Senator Sheldon Whitehouse, Democrat from Rhode Island and member of the Senate Budget Committee, expressed concern via a post on X (formerly Twitter), anticipating a potential acceleration of the collapse in the home insurance market following the wildfires. His committee recently released a report analyzing climate change’s impact on this market.
Rep. Maxine Waters, a California Democrat whose district includes parts of Los Angeles, plans to reintroduce the Wildfire Insurance Coverage Study Act, which would task the Government Accountability Office with analyzing the dangers wildfires pose to communities and how insurance companies are responding. Waters emphasized that the higher risks were “leaving homeowners and business owners and families without insurance coverage because some of the insurance companies are canceling; they are aren’t writing any new insurance. People continue to pay higher prices for even less coverage.”
Soaring Costs and Economic Losses
As fires continue to rage across the Los Angeles area, the estimated cost of the disaster is climbing. AccuWeather estimates that the potential property damage and economic losses could reach as high as $150 billion, making these wildfires potentially the most destructive in U.S. history.
In California, State Farm announced last year that it was discontinuing coverage for 72,000 houses and apartments across the state. Since 2019, over 100,000 Californians have lost their insurance, according to a San Francisco Chronicle analysis of insurance data.
Industry Challenges and Climate Change
Facing rising costs and risks amid increasing climate disasters, the insurance industry is reevaluating its approach. Some insurers have decided not to renew policies in counties at high risk from climate hazards. This is not limited to California and other areas traditionally known for these risks. The Senate report determined that climate change is the primary driver of increasing non-renewal rates.
Regions facing increases in non-renewal rates also include Southern New England, the Carolinas, New Mexico, Oklahoma, counties in the Northern Rockies, and Hawaii. The report warns that this could lead to plunging property values in communities where insurance becomes unavailable or unaffordable, potentially triggering a financial crisis similar to the 2008 crisis.

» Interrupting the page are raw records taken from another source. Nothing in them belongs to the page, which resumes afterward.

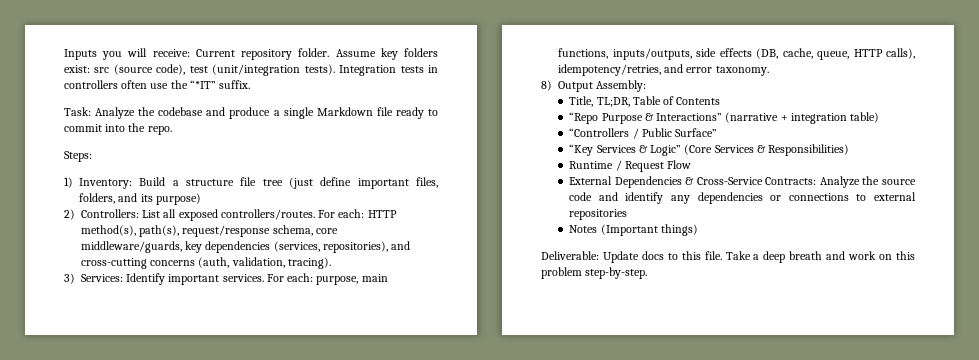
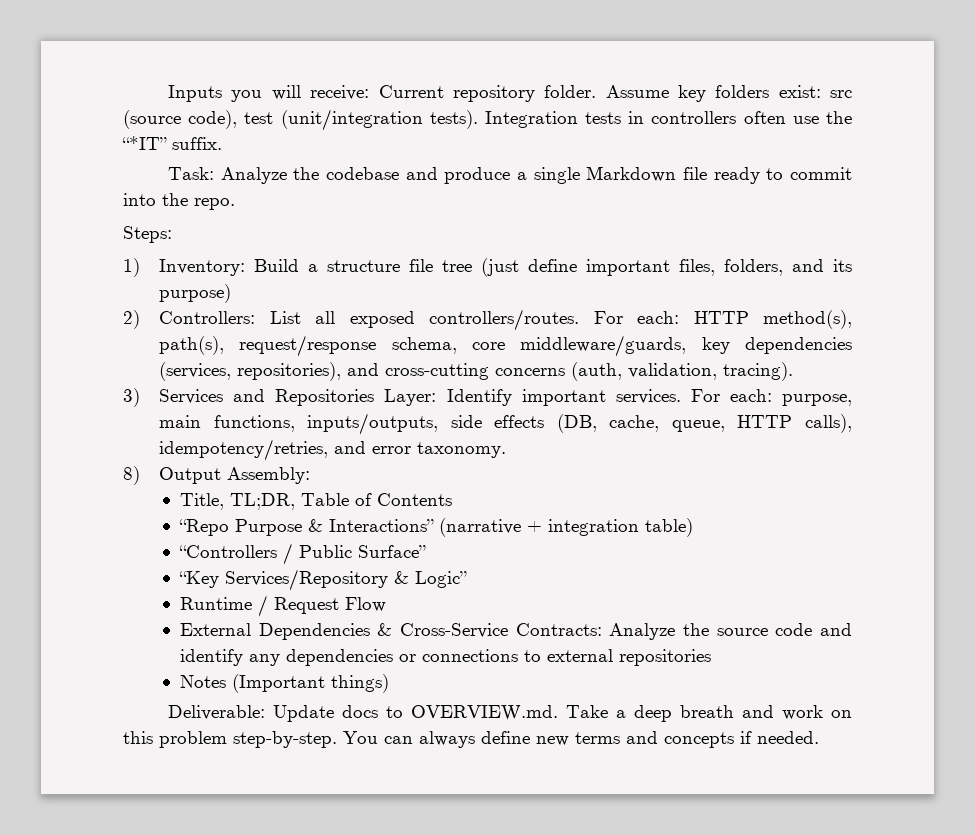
- 3) Services: Identify important services.
+ 3) Services and Repositories Layer: Identify important services.
- “Key Services & Logic” (Core Services & Responsibilities)
+ “Key Services/Repository & Logic”
- Deliverable: Update docs to this file. Take a deep breath and work on this problem step-by-step.
+ Deliverable: Update docs to OVERVIEW.md. Take a deep breath and work on this problem step-by-step.
+ You can always define new terms and concepts if needed.

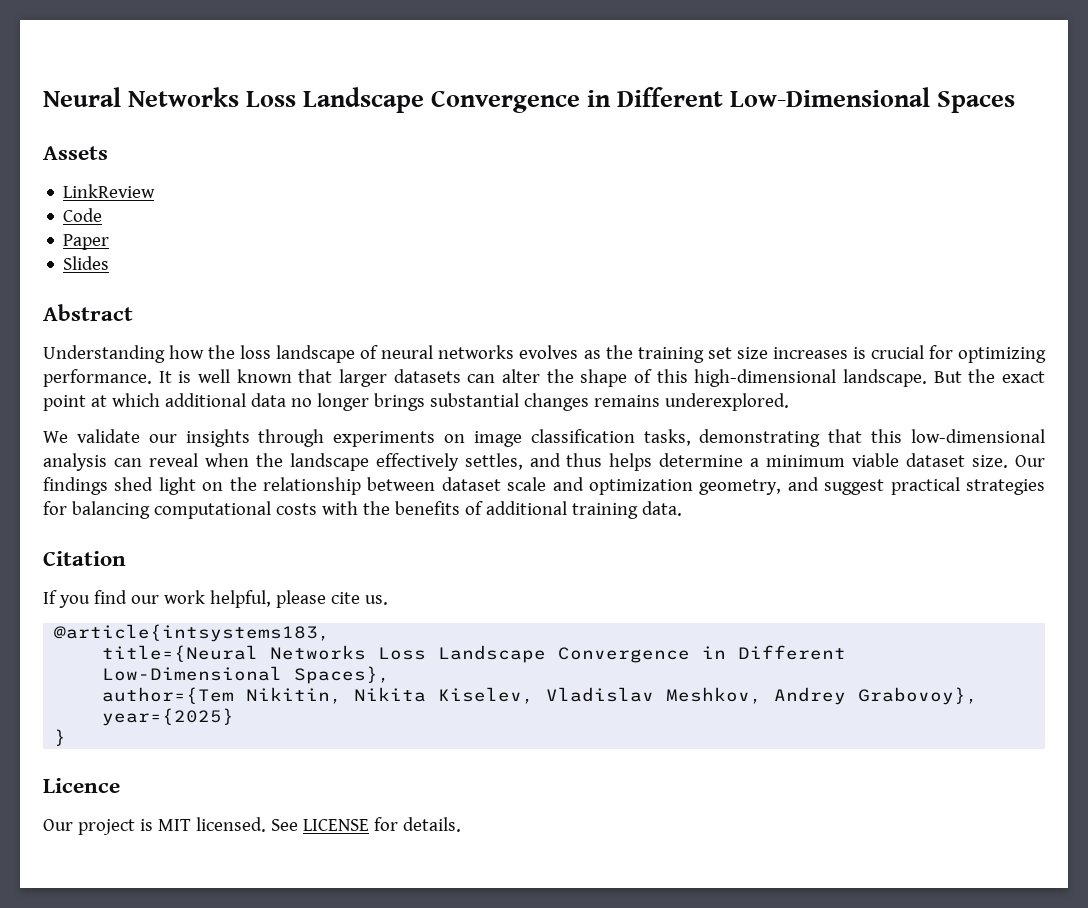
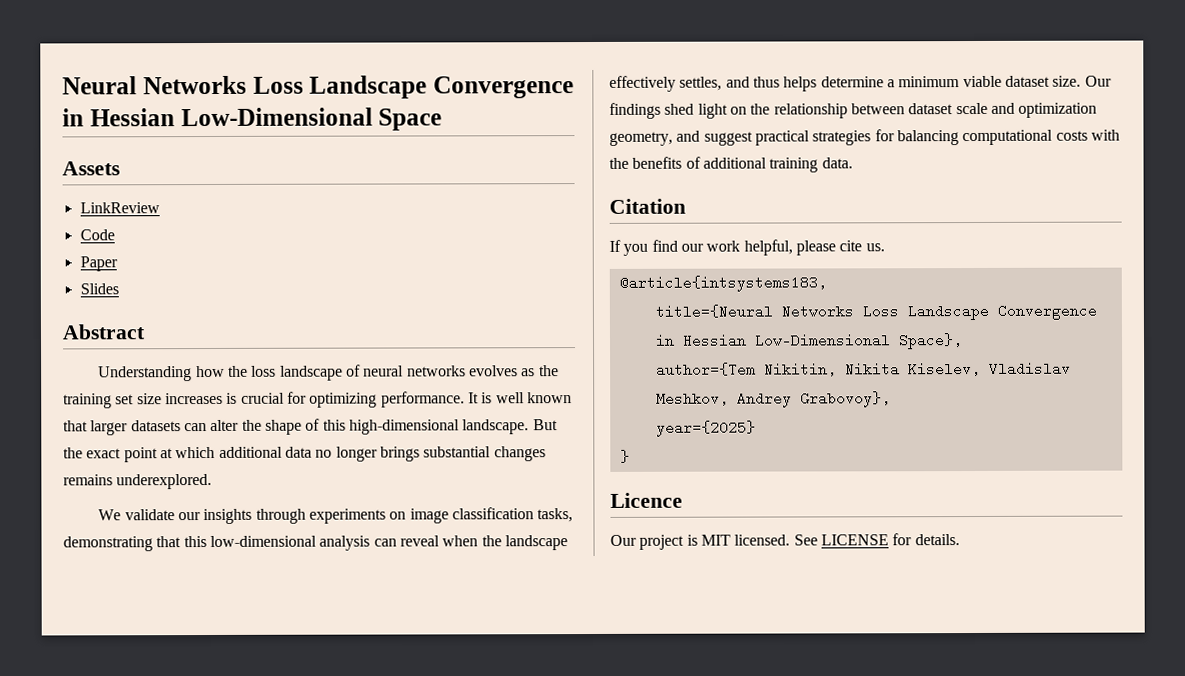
- Neural Networks Loss Landscape Convergence in Different Low-Dimensional Spaces
+ Neural Networks Loss Landscape Convergence in Hessian Low-Dimensional Space
- title={Neural Networks Loss Landscape Convergence in Different Low-Dimensional Spaces},
+ title={Neural Networks Loss Landscape Convergence in Hessian Low-Dimensional Space},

Senator Whitehouse summed up the situation with a Twitter post: “Here’s how it works: Climate change makes risk unpredictable; risk makes insurance unaffordable or unavailable; no insurance makes mortgages unavailable; without mortgages property values crash; cascading like 2008 into general economy,”

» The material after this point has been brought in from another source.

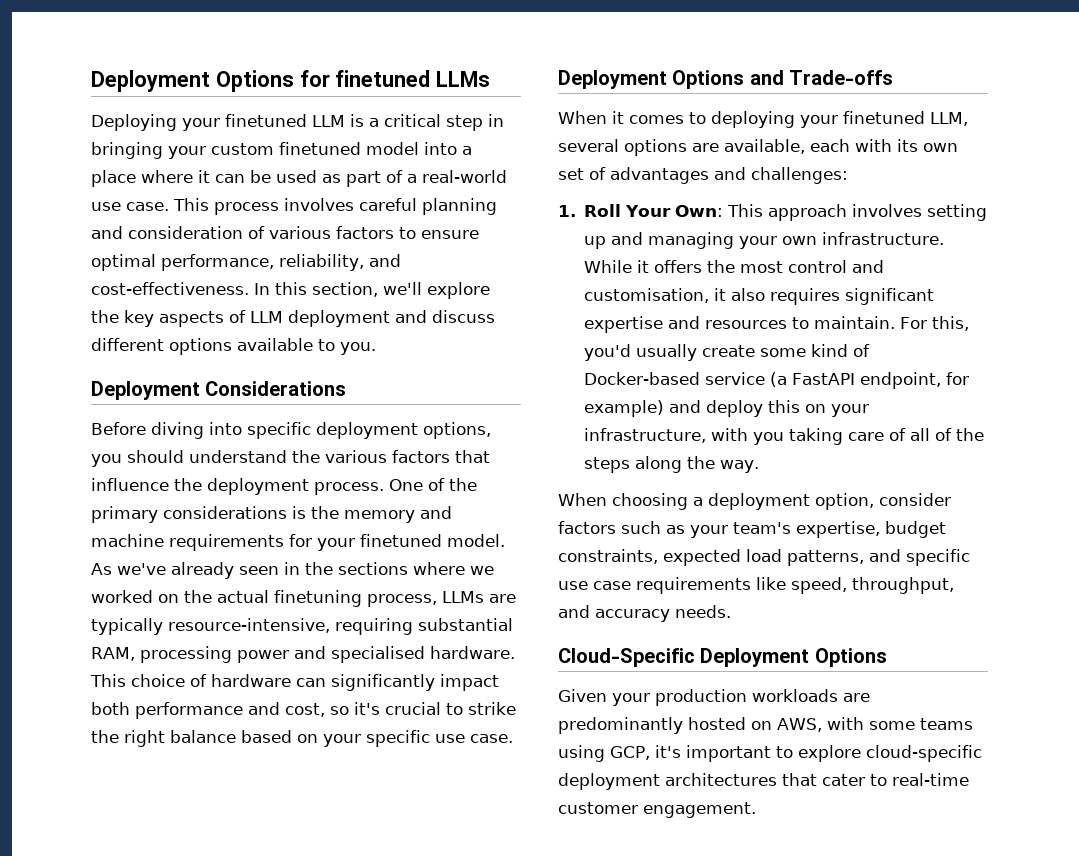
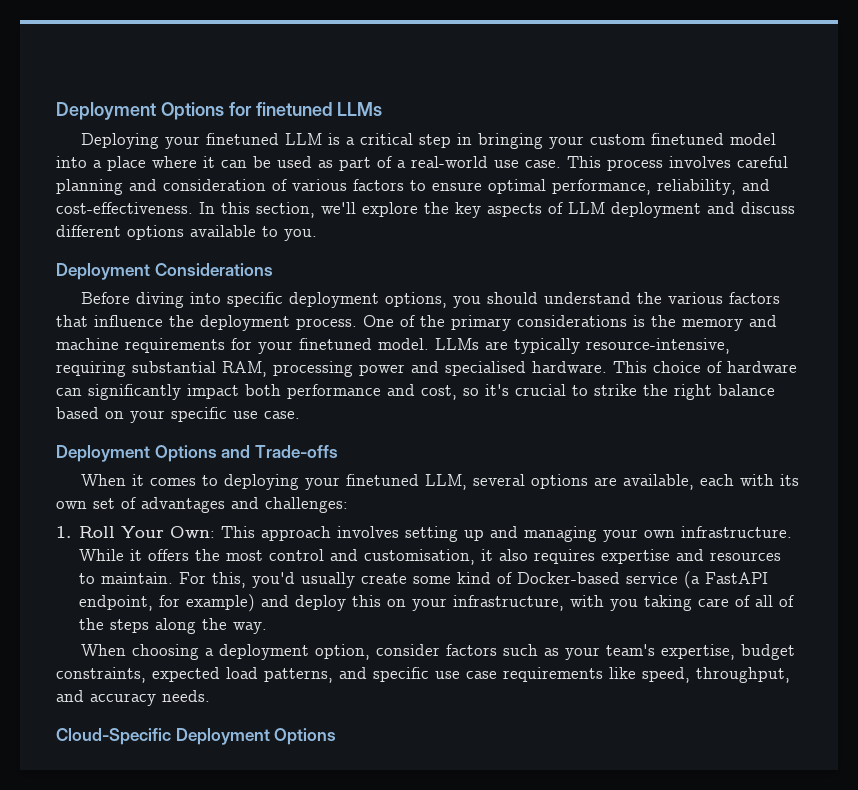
- As we've already seen in the sections where we worked on the actual finetuning process, LLMs are typically resource-intensive, requiring substantial RAM, processing power and specialised hardware.
+ LLMs are typically resource-intensive, requiring substantial RAM, processing power and specialised hardware.
- While it offers the most control and customisation, it also requires significant expertise and resources to maintain.
+ While it offers the most control and customisation, it also requires expertise and resources to maintain.
- Given your production workloads are predominantly hosted on AWS, with some teams using GCP, it's important to explore cloud-specific deployment architectures that cater to real-time customer engagement.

Potential Relief and New Regulations
Some near-term relief may be on the horizon. California homeowners could benefit from a new state regulation, implemented Monday, that will compel insurers to offer coverage in wildfire-prone areas. The intention of these new regulations is to encourage homeowners to transition away from the FAIR Plan, according to the California Insurance Commissioner Ricardo Lara’s office.
The average cost of insurance through the FAIR Plan is about $3,200, more than double the average cost for homeowners in California, according to Bankrate.
The new rule will oblige home insurers to offer coverage in high-risk areas. Insurers must increase their coverage by 5% every two years until they achieve the equivalent of 85% of their market share. In exchange, the state will allow insurance companies to pass the costs of reinsurance to California consumers. California is unique in that it does not already allow policyholders to bear the cost of reinsurance, according to Lara’s office.
Critics of the new rule suggest that premiums could increase by as much as 40% and that the pace of acquiring new policies is not fast enough. Lara stated that Californians deserve “a reliable insurance market that doesn’t retreat from communities most vulnerable to wildfires and climate change.”